• Your goal: Omit the images, then output each of the records below exactly.

• Exercise data:
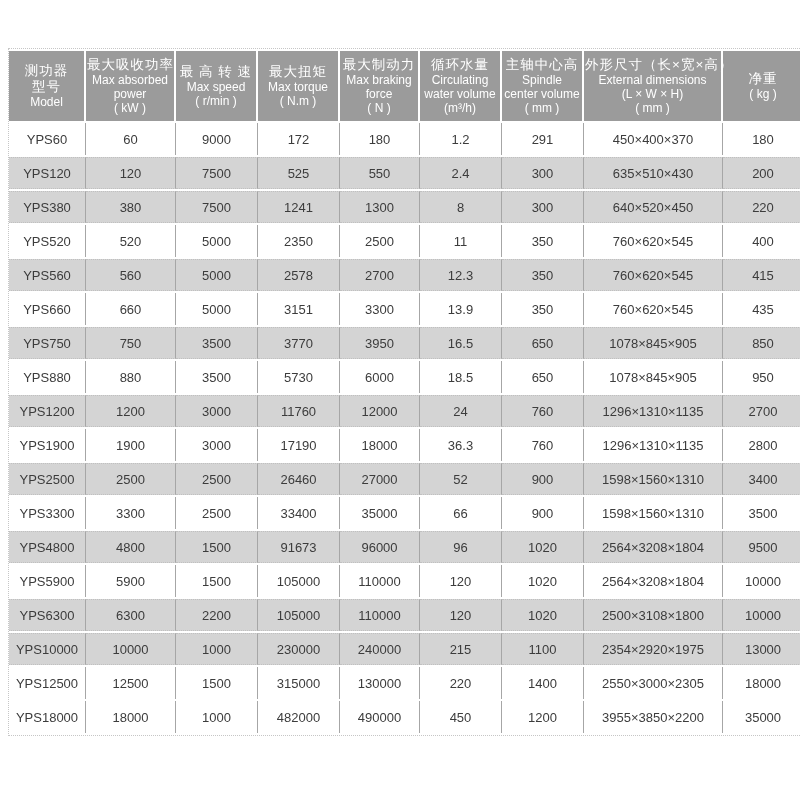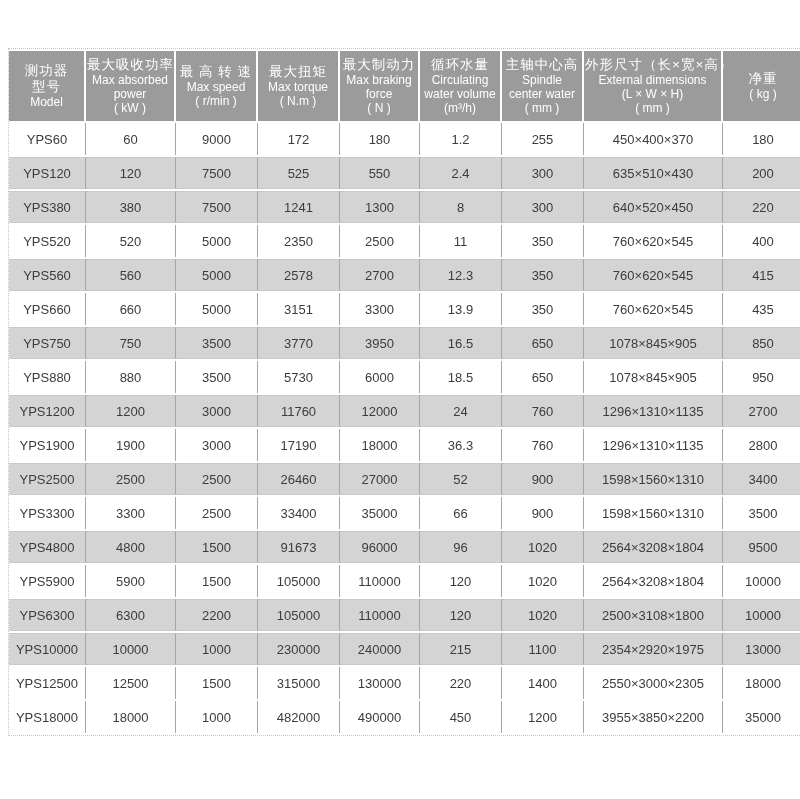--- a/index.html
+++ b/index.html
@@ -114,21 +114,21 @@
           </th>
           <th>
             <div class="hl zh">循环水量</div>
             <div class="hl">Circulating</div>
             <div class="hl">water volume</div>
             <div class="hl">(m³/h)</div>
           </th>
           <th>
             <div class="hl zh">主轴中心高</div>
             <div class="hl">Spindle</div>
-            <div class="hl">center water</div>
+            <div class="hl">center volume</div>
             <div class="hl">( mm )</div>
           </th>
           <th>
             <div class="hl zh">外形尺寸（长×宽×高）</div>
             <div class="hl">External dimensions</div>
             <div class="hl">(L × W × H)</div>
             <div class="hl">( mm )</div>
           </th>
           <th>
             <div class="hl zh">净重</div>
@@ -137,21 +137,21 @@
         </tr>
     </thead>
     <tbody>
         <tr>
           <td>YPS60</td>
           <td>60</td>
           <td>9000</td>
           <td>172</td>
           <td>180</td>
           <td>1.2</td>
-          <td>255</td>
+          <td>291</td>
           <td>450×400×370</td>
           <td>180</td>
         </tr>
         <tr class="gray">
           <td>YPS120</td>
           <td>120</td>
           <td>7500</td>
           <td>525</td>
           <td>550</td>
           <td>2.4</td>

• Expected answer:
--- a/index.html
+++ b/index.html
@@ -114,21 +114,21 @@
           </th>
           <th>
             <div class="hl zh">循环水量</div>
             <div class="hl">Circulating</div>
             <div class="hl">water volume</div>
             <div class="hl">(m³/h)</div>
           </th>
           <th>
             <div class="hl zh">主轴中心高</div>
             <div class="hl">Spindle</div>
-            <div class="hl">center water</div>
+            <div class="hl">center volume</div>
             <div class="hl">( mm )</div>
           </th>
           <th>
             <div class="hl zh">外形尺寸（长×宽×高）</div>
             <div class="hl">External dimensions</div>
             <div class="hl">(L × W × H)</div>
             <div class="hl">( mm )</div>
           </th>
           <th>
             <div class="hl zh">净重</div>
@@ -137,21 +137,21 @@
         </tr>
     </thead>
     <tbody>
         <tr>
           <td>YPS60</td>
           <td>60</td>
           <td>9000</td>
           <td>172</td>
           <td>180</td>
           <td>1.2</td>
-          <td>255</td>
+          <td>291</td>
           <td>450×400×370</td>
           <td>180</td>
         </tr>
         <tr class="gray">
           <td>YPS120</td>
           <td>120</td>
           <td>7500</td>
           <td>525</td>
           <td>550</td>
           <td>2.4</td>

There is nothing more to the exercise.